I saw a letter to editor that California tenants, landlord’s loans, etc may be excused under state law as being a force majeure event. California civil code §1511 was cited as an example...one can google it. Is anyone seeing something like that in there location or situation? Disclaimer: No legal advice offered here..see your own adviser
Answers

I'm pretty sure foreclosures due to non-payment linked to the pandemic have been banned nationally. I know many localities around California have banned evictions for non-payment of rent if the tenant has lost their job or income due to the pandemic, and the state Judicial Council has ordered the entire California court system to stop holding hearings on evictions (the Judicial Council currently is considering whether to lift that hold on eviction cases in the next few weeks). Landlords are being provided tax benefits to help them. Mind you, the ban on evictions for non-payment due to the pandemic does not forgive the money owed, it simply delays the necessity to pay it now. All the orders state a time period by which the money will have to be paid anyway, which has raised fear of mass evictions once that deadline to pay arrives. And that in a state that has far and away more homeless people than any other state. Los Angeles has triple the number of homeless people all over everywhere as the next highest locality in the country.

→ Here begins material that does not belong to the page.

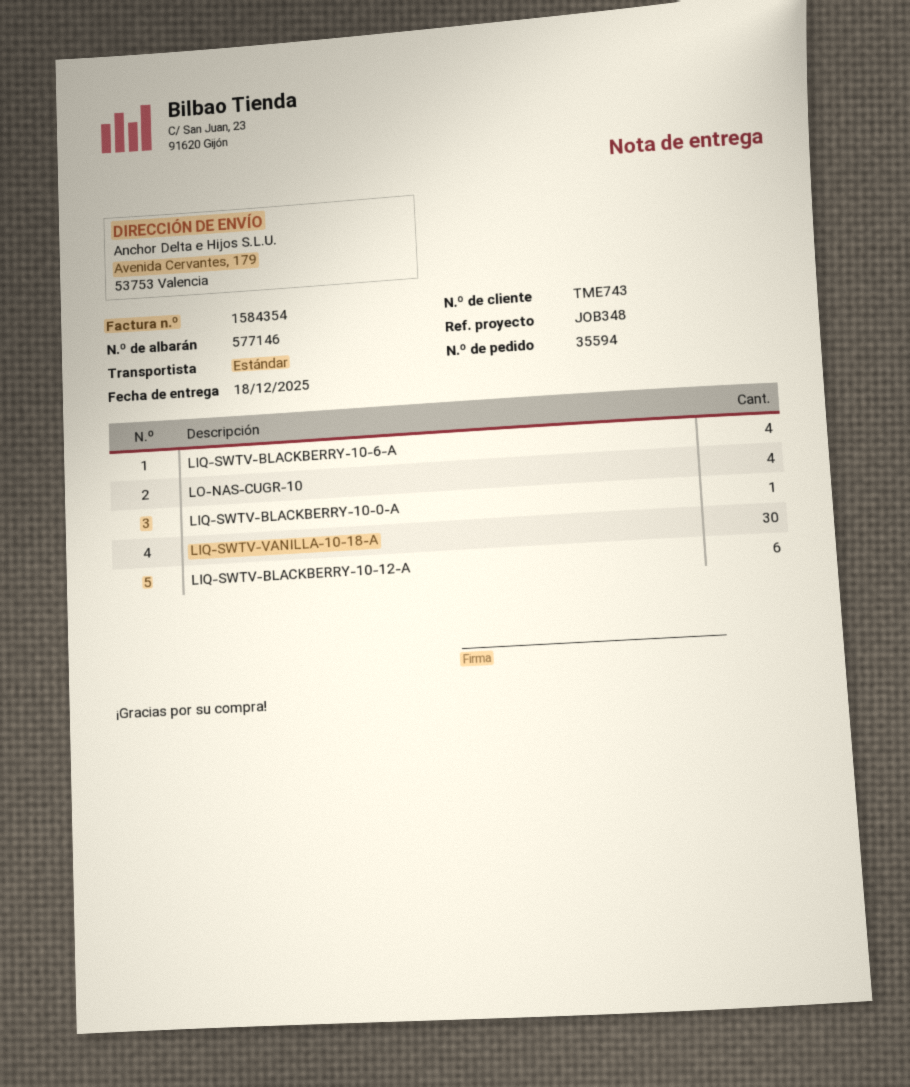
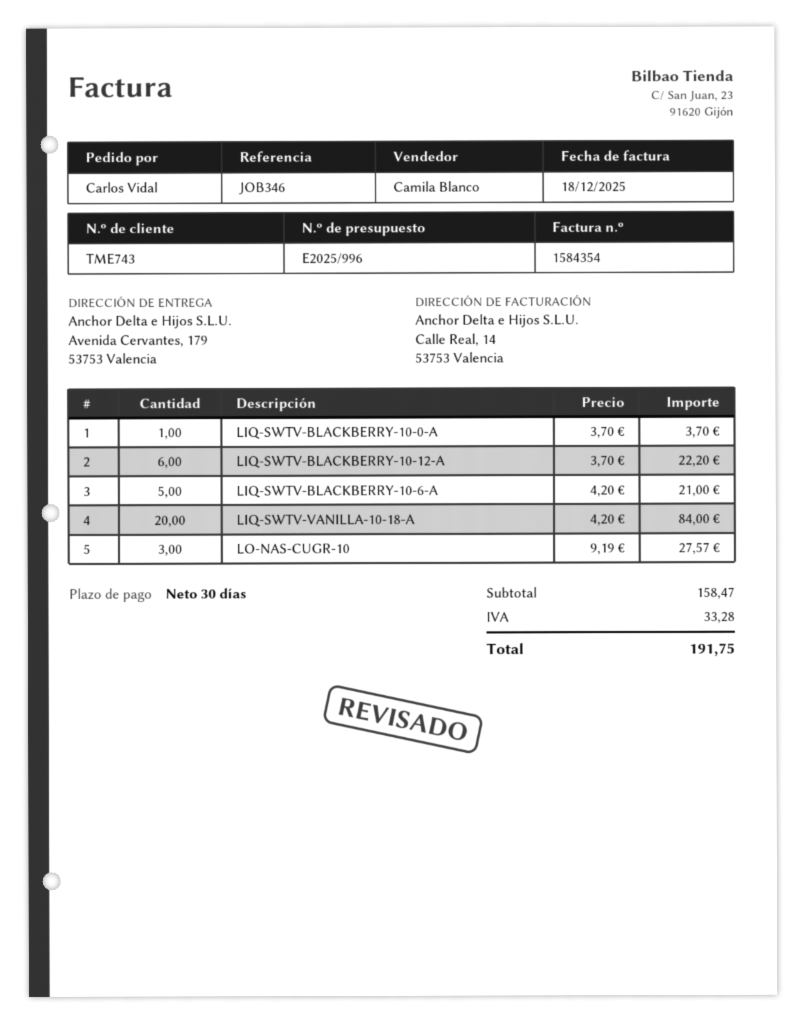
reference: JOB348 -> JOB346
LIQ-SWTV-BLACKBERRY-10-6-A: 4 -> 5
LO-NAS-CUGR-10: 4 -> 3
LIQ-SWTV-VANILLA-10-18-A: 30 -> 20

Los Angeles County has around 60,000 homeless people even before the pandemic hit.
But specific to that statute, reading it, it does seem to do the same as these emergency orders are doing:
1511: The want of performance of an obligation, or of an offer of performance, in whole or in part, or any delay therein, is excused by the following causes, to the extent to which they operate: ...That sounds to me like it can protect the debtor -- unless they have agreed to the contrary, as in a lease or other agreement. That "agreement" could leave many people unprotected. But I believe these emergency orders are overriding any such lease or other agreement.
2. When it is prevented or delayed by an irresistible, superhuman cause, ... unless the parties have expressly agreed to the contrary; ...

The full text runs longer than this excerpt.